Once the line containing "[315,914,335,927] to -> [435,476,455,485] two" is found in the records below, return it and each following line exactly, up to and including the line containing "[313,1199,691,1219] After some", and nothing else.

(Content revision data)
——————
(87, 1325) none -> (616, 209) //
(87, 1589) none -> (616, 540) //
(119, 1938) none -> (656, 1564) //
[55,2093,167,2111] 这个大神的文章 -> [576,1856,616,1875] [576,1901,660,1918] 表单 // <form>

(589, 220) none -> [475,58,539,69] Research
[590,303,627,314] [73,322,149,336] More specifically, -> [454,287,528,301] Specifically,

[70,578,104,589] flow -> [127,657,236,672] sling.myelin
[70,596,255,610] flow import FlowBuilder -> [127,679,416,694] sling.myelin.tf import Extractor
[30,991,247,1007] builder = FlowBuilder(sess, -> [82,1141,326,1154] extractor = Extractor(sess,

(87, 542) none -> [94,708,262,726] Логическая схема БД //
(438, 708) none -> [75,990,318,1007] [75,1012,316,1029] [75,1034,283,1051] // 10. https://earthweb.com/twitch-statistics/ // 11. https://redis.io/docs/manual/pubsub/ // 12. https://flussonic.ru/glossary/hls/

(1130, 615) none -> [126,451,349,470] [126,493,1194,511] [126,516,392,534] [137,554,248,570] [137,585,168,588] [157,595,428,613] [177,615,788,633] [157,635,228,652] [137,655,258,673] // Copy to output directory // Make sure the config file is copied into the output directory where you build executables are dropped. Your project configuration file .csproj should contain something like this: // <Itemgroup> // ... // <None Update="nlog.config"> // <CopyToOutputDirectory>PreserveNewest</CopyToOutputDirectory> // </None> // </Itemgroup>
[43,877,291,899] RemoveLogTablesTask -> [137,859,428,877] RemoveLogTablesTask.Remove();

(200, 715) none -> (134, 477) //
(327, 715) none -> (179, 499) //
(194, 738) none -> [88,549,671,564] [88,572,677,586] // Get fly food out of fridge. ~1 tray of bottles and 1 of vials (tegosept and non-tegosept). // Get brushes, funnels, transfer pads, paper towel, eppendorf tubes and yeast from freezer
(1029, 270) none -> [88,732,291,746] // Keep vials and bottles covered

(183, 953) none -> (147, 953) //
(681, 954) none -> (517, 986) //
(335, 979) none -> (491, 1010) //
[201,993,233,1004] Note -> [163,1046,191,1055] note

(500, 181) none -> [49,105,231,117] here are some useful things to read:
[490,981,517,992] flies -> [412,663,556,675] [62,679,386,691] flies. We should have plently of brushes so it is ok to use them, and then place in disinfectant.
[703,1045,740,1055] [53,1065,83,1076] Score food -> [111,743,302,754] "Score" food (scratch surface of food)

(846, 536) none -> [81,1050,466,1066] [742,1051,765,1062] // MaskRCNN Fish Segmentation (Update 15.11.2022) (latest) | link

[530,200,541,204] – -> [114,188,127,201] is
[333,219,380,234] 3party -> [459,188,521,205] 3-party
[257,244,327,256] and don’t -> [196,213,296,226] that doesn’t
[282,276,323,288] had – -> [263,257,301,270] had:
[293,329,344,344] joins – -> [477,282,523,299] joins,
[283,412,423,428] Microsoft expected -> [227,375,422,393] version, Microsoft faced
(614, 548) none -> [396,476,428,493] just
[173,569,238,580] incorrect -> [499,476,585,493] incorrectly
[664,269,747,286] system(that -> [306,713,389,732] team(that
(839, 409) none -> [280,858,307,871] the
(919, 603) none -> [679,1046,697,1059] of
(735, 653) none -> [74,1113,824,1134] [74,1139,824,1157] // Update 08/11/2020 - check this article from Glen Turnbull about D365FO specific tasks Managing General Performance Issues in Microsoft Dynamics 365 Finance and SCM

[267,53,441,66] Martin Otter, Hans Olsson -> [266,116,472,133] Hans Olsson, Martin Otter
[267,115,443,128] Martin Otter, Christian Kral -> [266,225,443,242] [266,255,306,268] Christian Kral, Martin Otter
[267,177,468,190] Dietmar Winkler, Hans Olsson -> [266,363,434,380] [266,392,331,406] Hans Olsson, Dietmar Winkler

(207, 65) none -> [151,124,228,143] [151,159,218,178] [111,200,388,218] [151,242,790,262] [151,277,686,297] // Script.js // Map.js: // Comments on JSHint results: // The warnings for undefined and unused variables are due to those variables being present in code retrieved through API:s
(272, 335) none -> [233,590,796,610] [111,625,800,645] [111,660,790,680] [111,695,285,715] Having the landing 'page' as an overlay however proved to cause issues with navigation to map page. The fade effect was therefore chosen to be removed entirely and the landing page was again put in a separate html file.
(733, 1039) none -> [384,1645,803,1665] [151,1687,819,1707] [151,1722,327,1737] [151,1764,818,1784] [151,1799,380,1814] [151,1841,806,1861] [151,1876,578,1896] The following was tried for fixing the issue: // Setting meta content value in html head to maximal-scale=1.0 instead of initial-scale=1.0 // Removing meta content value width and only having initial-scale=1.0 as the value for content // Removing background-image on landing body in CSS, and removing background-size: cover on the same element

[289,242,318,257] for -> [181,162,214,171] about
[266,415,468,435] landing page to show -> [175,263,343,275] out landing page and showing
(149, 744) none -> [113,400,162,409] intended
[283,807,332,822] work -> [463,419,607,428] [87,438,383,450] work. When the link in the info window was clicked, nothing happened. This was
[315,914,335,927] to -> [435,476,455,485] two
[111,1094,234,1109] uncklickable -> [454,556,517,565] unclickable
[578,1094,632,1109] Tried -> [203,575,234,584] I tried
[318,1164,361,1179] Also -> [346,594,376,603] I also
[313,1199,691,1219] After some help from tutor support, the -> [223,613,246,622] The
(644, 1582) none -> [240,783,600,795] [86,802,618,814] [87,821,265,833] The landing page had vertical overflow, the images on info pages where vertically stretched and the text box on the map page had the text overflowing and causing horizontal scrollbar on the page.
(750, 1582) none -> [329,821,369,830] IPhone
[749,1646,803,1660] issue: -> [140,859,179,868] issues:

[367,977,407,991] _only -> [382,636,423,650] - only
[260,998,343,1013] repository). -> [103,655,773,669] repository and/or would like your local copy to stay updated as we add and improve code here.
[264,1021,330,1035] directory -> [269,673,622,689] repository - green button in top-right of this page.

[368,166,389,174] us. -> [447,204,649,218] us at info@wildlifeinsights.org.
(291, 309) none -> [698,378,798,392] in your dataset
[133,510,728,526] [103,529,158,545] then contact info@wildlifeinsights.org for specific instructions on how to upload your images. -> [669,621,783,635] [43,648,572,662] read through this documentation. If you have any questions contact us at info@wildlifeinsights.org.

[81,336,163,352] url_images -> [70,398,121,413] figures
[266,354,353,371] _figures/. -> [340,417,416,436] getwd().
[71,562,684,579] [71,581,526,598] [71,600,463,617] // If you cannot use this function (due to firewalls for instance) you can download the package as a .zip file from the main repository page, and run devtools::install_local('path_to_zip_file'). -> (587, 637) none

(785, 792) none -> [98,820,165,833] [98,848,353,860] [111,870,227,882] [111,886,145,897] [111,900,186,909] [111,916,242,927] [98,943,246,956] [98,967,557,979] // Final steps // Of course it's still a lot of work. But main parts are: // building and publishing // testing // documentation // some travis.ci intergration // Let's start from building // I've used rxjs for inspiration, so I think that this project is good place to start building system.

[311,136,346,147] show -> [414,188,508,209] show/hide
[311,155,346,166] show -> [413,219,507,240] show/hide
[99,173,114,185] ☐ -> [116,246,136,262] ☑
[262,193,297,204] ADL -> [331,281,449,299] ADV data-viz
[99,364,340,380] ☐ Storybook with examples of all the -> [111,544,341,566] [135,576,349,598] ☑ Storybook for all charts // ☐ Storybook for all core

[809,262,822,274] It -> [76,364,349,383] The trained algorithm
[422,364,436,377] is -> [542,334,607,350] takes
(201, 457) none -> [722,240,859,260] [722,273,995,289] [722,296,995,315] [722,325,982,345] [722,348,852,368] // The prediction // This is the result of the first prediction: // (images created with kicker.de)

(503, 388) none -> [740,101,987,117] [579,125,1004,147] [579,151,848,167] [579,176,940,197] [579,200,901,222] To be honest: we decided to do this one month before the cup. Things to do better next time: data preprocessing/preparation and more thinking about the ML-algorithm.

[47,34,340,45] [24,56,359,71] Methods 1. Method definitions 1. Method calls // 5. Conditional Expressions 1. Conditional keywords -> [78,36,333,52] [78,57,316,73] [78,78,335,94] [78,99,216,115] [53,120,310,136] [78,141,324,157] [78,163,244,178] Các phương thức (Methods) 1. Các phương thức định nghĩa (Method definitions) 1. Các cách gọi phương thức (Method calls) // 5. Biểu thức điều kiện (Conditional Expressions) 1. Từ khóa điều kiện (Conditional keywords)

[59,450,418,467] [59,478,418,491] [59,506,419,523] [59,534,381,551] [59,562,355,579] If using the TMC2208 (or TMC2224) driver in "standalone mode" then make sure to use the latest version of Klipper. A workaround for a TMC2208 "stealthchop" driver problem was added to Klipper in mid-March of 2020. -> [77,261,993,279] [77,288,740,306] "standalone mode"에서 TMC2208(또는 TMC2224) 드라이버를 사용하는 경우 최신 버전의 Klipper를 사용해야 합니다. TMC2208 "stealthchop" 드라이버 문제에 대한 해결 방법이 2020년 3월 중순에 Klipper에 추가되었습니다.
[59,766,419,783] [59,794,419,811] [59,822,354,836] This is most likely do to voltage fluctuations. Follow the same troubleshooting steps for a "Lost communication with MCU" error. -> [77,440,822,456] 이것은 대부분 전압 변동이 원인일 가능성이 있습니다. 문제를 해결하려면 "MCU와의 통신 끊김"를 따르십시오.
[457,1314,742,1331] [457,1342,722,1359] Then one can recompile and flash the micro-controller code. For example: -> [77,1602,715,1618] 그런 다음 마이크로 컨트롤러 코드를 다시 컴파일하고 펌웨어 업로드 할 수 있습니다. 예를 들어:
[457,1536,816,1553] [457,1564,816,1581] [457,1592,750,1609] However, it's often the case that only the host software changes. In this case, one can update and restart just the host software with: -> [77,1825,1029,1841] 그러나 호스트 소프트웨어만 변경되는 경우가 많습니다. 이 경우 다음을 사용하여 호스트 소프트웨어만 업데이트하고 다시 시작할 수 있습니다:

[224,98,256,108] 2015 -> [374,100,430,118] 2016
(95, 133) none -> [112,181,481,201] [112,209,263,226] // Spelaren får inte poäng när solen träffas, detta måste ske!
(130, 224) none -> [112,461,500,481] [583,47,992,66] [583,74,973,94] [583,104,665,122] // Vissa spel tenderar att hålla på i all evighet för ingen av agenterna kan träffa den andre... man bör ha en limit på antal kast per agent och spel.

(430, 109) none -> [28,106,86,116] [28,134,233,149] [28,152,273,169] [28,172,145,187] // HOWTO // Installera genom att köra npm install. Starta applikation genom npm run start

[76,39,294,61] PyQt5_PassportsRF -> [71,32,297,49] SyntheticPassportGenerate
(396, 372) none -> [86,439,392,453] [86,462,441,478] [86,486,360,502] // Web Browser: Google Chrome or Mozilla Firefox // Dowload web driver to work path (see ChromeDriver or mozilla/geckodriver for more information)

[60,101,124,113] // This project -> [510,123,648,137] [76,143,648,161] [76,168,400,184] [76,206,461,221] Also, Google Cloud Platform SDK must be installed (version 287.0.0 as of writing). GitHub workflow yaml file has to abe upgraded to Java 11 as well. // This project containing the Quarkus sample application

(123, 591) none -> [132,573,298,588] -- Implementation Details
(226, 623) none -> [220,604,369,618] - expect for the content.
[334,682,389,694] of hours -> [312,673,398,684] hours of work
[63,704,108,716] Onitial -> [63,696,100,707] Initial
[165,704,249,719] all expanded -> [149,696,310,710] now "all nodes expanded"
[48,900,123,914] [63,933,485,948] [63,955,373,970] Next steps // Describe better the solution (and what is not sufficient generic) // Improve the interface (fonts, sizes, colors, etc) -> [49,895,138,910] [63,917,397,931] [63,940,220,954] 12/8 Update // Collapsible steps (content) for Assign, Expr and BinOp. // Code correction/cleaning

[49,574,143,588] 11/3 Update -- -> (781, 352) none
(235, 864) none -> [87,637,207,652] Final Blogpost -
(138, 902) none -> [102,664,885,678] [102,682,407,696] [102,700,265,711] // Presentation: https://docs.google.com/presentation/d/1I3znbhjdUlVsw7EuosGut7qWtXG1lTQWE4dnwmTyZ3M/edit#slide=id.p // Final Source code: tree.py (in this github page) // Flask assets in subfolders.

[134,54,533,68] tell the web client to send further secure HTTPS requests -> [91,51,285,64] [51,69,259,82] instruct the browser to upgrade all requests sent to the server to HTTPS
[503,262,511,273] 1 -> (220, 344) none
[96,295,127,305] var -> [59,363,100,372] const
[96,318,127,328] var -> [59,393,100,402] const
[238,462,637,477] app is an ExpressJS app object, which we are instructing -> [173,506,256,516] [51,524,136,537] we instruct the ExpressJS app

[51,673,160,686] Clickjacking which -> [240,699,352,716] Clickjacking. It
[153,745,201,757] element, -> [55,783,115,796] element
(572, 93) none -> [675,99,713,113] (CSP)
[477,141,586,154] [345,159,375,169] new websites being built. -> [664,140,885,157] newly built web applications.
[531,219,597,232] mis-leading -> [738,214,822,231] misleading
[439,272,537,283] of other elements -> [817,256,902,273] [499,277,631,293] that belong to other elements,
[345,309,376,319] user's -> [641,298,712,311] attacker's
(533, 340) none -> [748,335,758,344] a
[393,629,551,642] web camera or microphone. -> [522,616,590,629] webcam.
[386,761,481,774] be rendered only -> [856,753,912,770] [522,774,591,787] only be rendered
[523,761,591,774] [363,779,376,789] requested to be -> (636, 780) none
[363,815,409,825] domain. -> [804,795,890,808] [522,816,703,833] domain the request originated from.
——————
Output of the exercise:
[315,914,335,927] to -> [435,476,455,485] two
[111,1094,234,1109] uncklickable -> [454,556,517,565] unclickable
[578,1094,632,1109] Tried -> [203,575,234,584] I tried
[318,1164,361,1179] Also -> [346,594,376,603] I also
[313,1199,691,1219] After some help from tutor support, the -> [223,613,246,622] The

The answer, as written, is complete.